Recorded data Block Start

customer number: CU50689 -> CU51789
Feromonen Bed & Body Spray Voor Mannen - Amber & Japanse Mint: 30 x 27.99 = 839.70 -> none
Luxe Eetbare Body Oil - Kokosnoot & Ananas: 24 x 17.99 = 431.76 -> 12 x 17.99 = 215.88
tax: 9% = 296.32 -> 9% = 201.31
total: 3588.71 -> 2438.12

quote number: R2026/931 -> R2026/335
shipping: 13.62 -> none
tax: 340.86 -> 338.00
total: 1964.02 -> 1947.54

Recorded data Block End
Recorded data Block Start

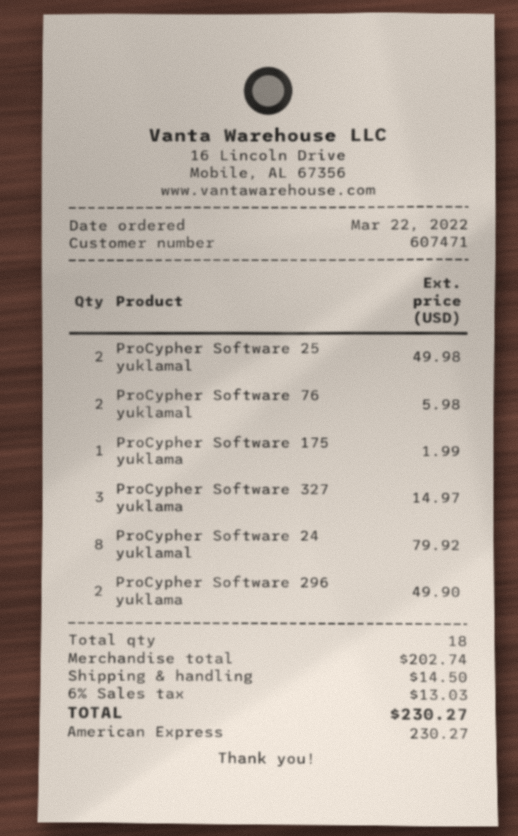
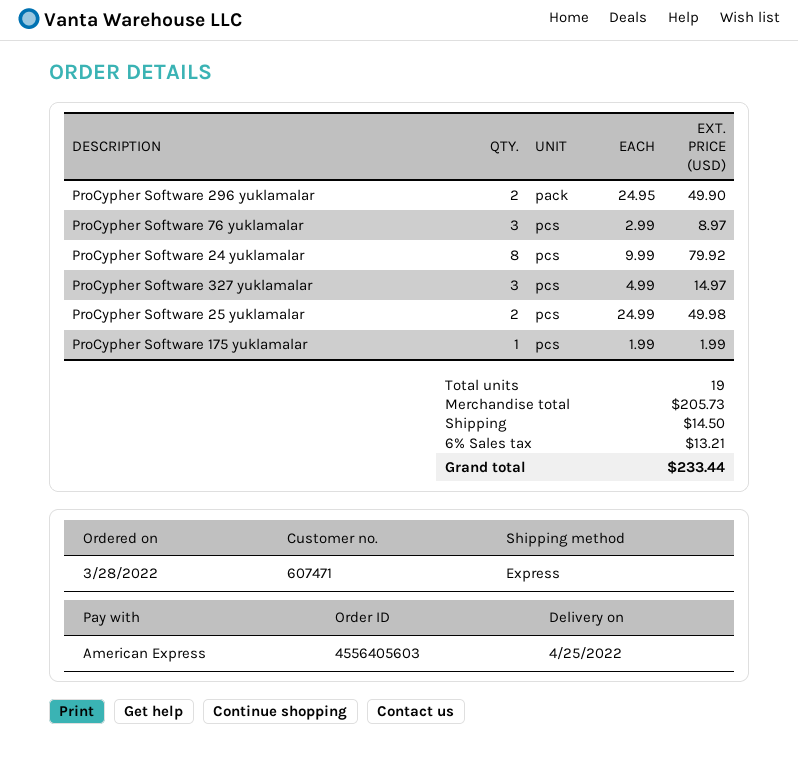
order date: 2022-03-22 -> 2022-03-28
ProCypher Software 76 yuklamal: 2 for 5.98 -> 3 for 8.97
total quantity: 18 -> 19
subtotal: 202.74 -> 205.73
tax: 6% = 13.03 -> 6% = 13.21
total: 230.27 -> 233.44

Recorded data Block End

- _Exercise description_
The response should be the listing above, limited to the lines between the one holding "subtotal: 202.74 -> 205.73" and the one holding "total: 230.27 -> 233.44", inclusive, reproduced exactly.

- _Exercise solution_
subtotal: 202.74 -> 205.73
tax: 6% = 13.03 -> 6% = 13.21
total: 230.27 -> 233.44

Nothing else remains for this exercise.